D-Day in the Pacific
15th June 1944: The leap forward to Saipan would bring Japan within reach of the USAAF - but is a tremendous logistical challenge
The US Navy launches another invasion - as the island hopping in the Pacific continues. For this amphibious assault they had brought 77,000 men, about half the force that landed on D-Day in Europe. But this time they had travelled rather further than across the English Channel, where the direct route was around a 100 miles.
The US invasion fleet had steamed 1,000 miles from their Eniwetok supply base, a full 3,500 miles from Pearl Harbor. They had brought with them daunting firepower, not just the Naval guns but massed squadrons of aircraft aboard a fleet of carriers.

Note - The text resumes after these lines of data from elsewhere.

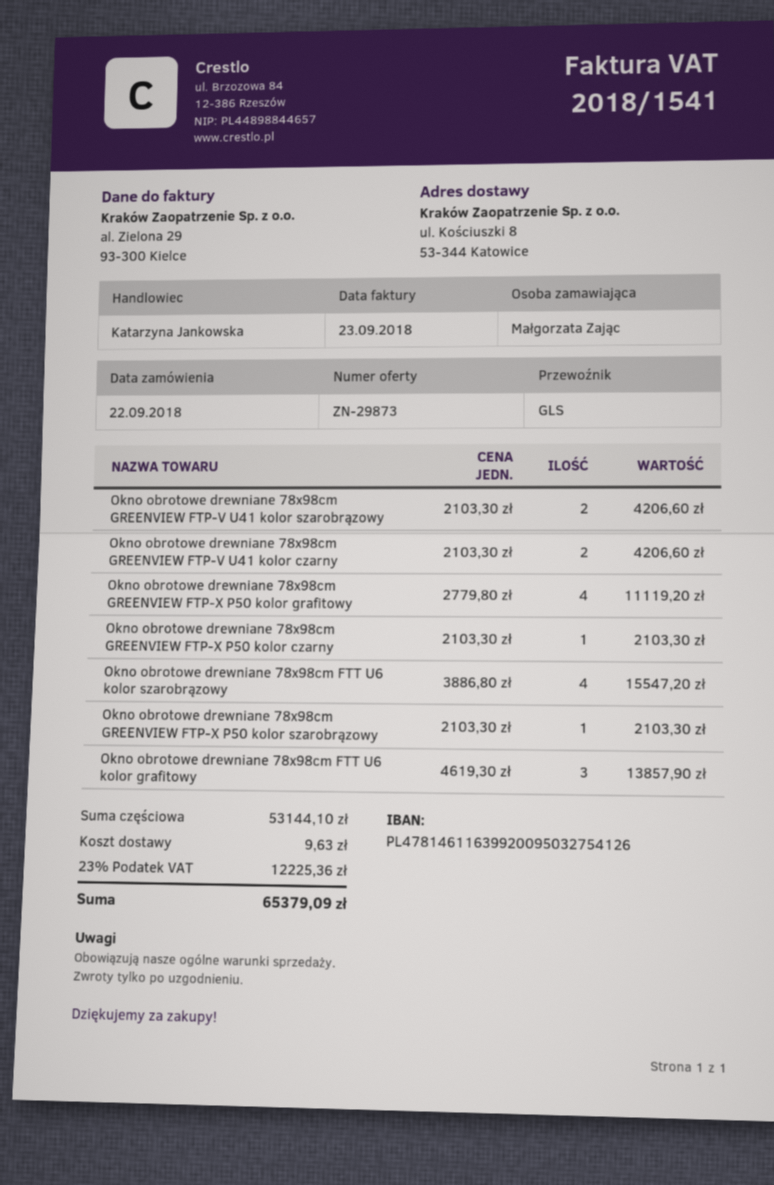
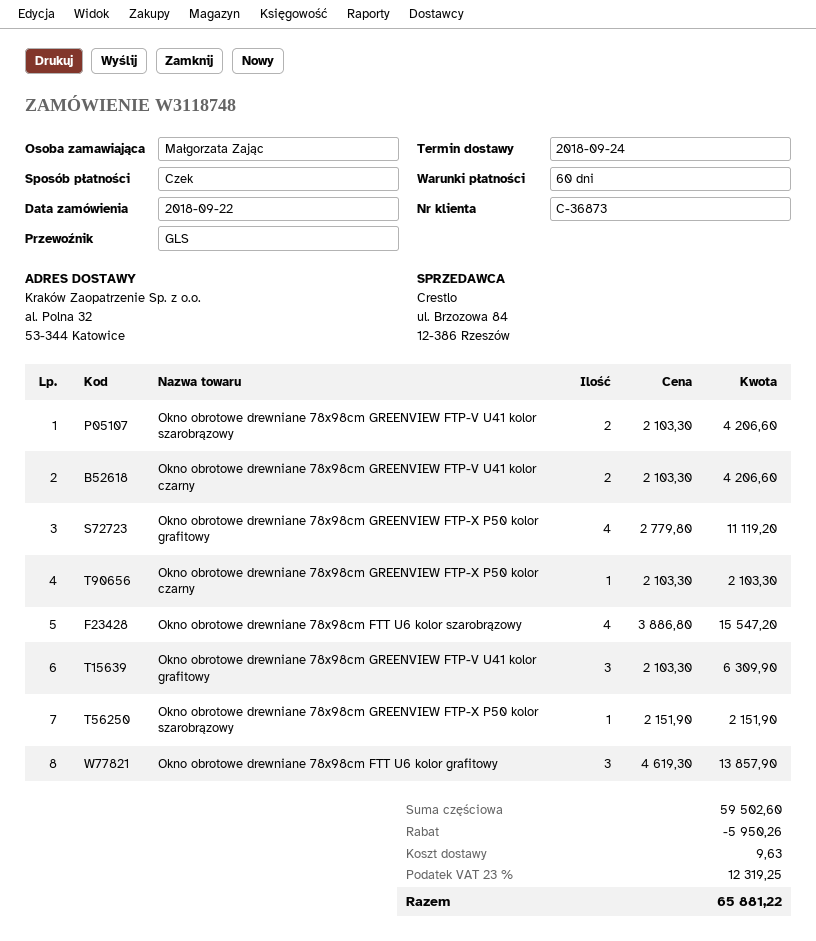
ship to: ul. Kościuszki 8, 53-344 Katowice -> al. Polna 32, 53-344 Katowice
Okno obrotowe drewniane 78x98cm GREENVIEW FTP-X P50 kolor szarobrązowy: 1 x 2103.30 = 2103.30 -> 1 x 2151.90 = 2151.90
Okno obrotowe drewniane 78x98cm GREENVIEW FTP-V U41 kolor grafitowy: none -> 3 x 2103.30 = 6309.90
subtotal: 53144.10 -> 59502.60
discount: none -> 5950.26
tax: 23% = 12225.36 -> 23% = 12319.25
total: 65379.09 -> 65881.22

Commander David Moore1 was with the US Navy engineers, the SeaBees, and was a spectator for most of the first day:
About four o'clock in the morning the speakers in the crowded quarters below decks of each LST (Landing Ship Tank) in the invasion fleet called for muster. It was the alarm for the approaching battle; no one had slept. Both the Marines and Seabees aboard had been looking for this long day.
Breakfast was served in winding hot lines in the galley where somber Navy cooks scooped scrambled eggs, fried potatoes, some fruit, toast, and pieces of ham touched with an occasional sheen of green on a metal tray. For those of us who survived, there would always be a strange connection with the 'green ham and eggs' fairy tale to the last breakfast aboard the assault LST.